Records drawn from a dataset
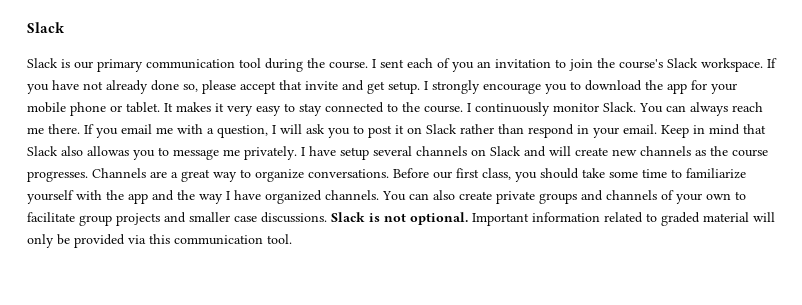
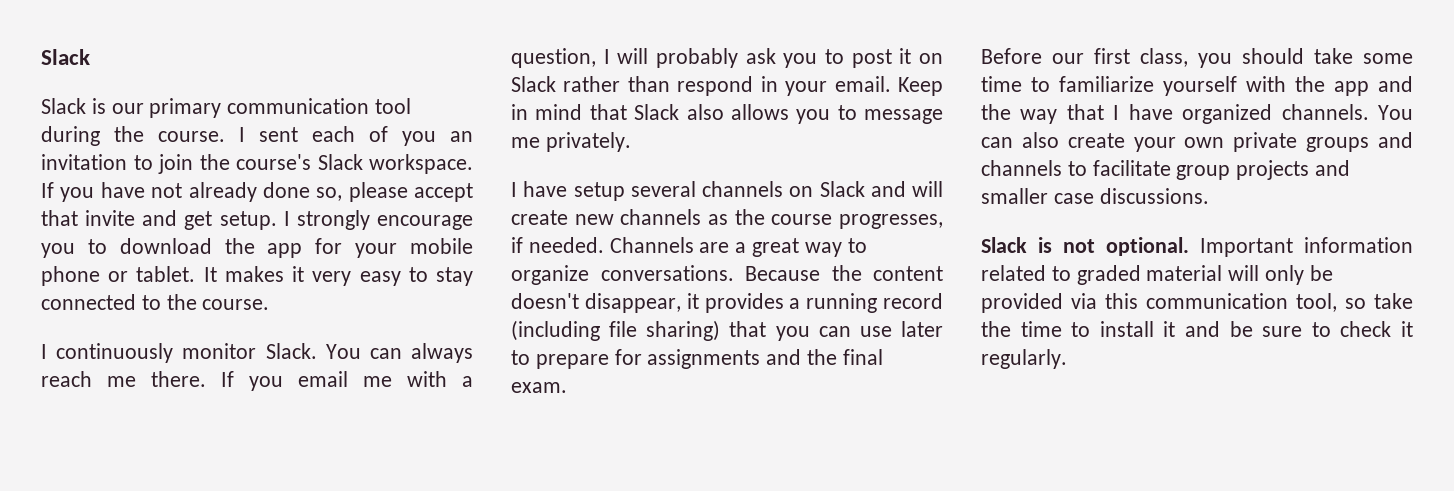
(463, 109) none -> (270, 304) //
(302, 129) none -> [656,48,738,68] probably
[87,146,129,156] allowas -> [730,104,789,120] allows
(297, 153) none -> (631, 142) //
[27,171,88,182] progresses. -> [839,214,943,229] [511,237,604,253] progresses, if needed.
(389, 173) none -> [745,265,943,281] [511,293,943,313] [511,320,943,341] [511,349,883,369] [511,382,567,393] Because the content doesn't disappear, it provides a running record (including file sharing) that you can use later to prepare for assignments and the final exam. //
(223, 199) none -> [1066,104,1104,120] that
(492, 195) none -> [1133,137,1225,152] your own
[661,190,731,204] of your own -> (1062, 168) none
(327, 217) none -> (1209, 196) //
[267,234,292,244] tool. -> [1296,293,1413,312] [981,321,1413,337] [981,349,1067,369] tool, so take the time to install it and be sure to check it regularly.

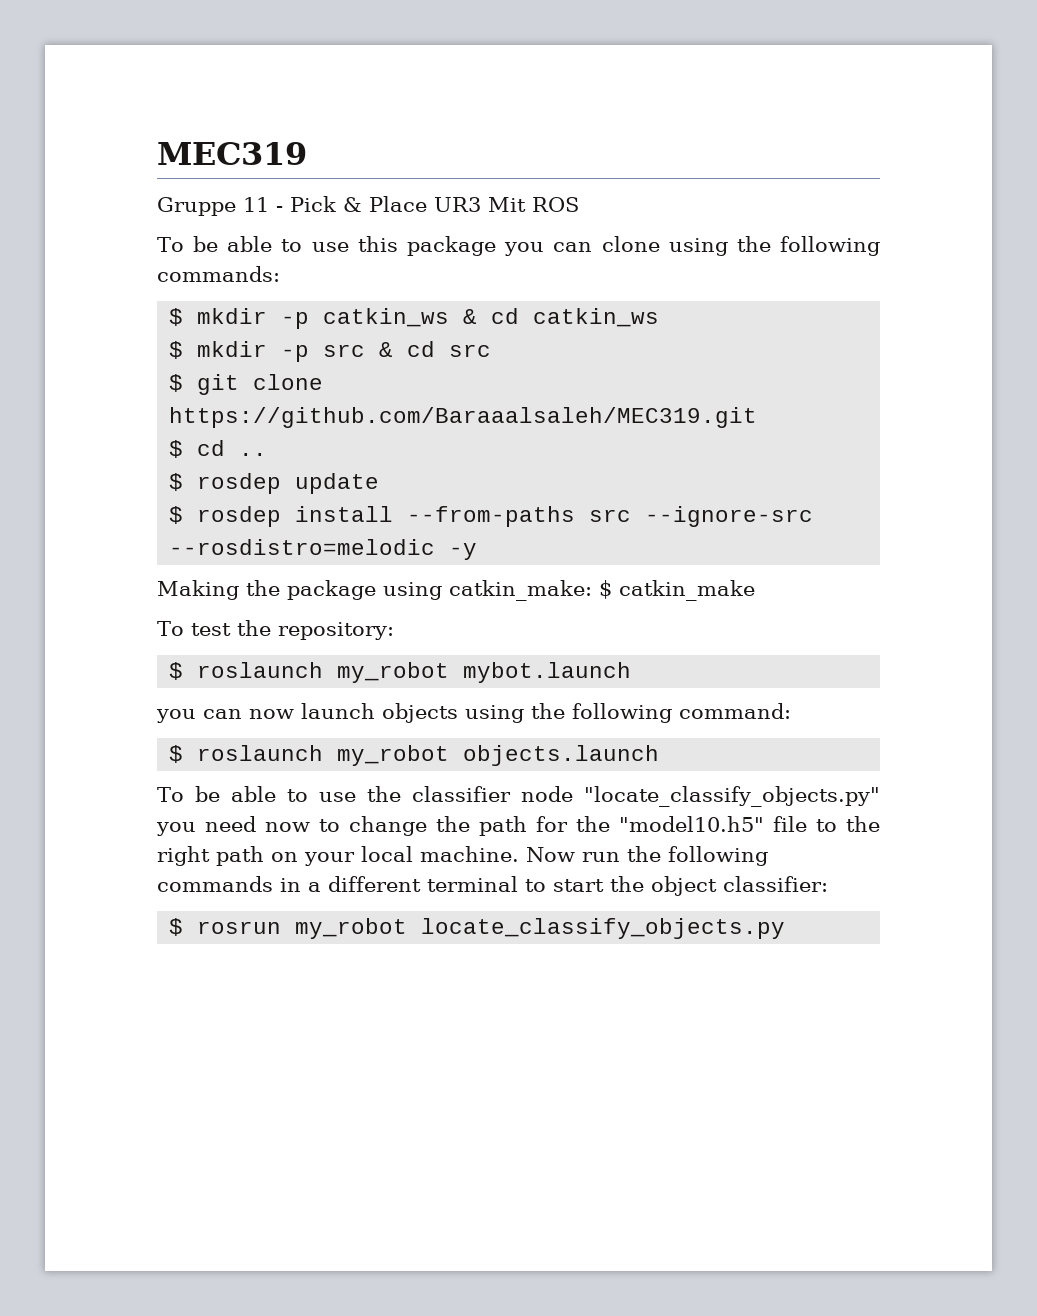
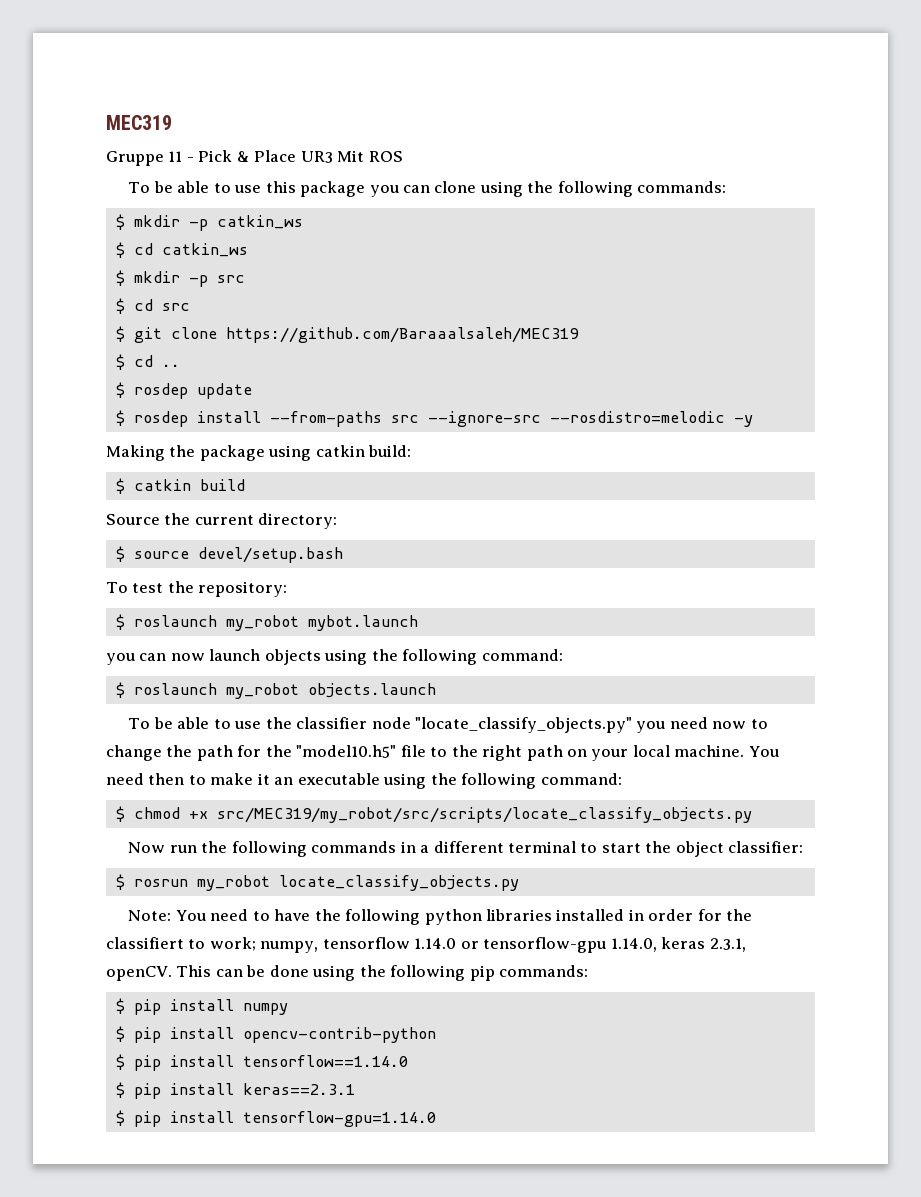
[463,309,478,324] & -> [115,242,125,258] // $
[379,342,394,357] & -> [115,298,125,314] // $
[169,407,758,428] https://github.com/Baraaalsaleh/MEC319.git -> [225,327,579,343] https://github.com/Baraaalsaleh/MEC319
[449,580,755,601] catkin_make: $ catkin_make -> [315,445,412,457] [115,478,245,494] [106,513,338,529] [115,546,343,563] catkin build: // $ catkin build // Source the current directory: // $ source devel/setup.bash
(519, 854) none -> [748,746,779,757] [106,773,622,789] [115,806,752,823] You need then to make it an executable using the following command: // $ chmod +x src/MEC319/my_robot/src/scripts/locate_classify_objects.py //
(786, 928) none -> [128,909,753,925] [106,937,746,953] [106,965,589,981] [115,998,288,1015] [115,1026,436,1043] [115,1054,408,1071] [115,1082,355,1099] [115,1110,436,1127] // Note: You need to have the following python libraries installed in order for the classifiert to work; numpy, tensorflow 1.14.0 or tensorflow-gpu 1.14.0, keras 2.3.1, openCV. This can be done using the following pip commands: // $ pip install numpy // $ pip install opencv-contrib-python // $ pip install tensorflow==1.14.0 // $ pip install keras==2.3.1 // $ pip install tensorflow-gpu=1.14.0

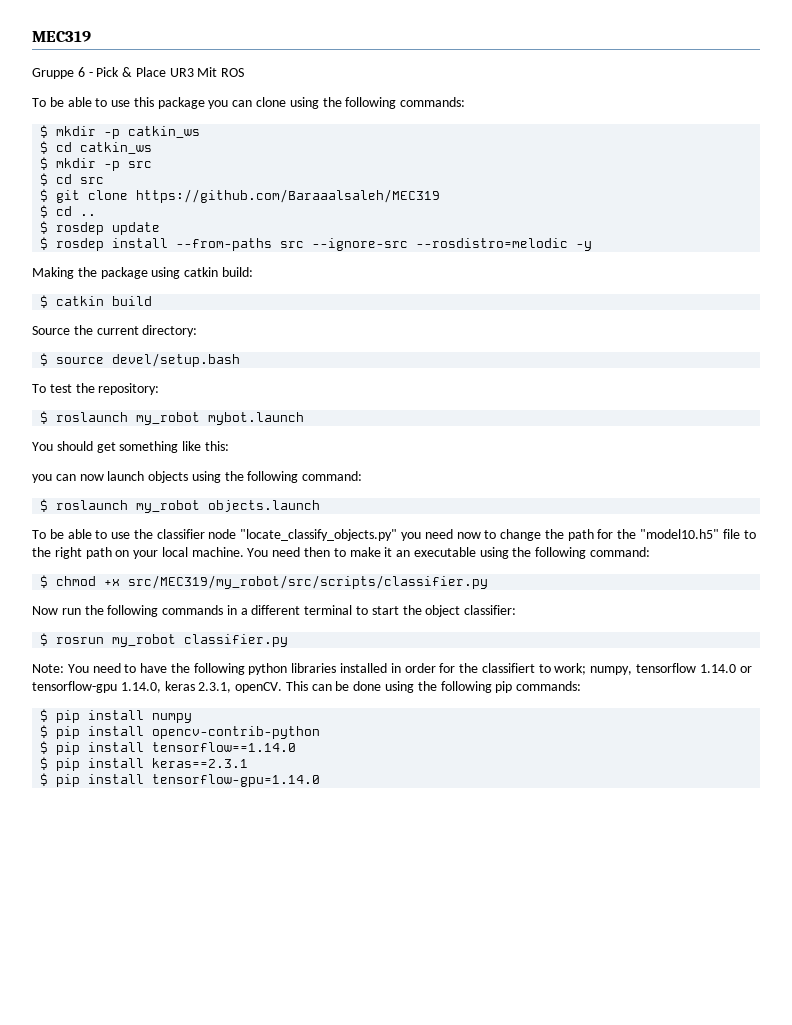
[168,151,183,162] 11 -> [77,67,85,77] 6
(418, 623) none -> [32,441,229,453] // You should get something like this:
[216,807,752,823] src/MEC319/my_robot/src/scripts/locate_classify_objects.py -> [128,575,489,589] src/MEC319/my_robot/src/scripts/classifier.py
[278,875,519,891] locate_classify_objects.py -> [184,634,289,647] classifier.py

**Task item**: Check each line in the records above for the word "your". Return those that have it.

**Answer to this exercise**:
(492, 195) none -> [1133,137,1225,152] your own
[661,190,731,204] of your own -> (1062, 168) none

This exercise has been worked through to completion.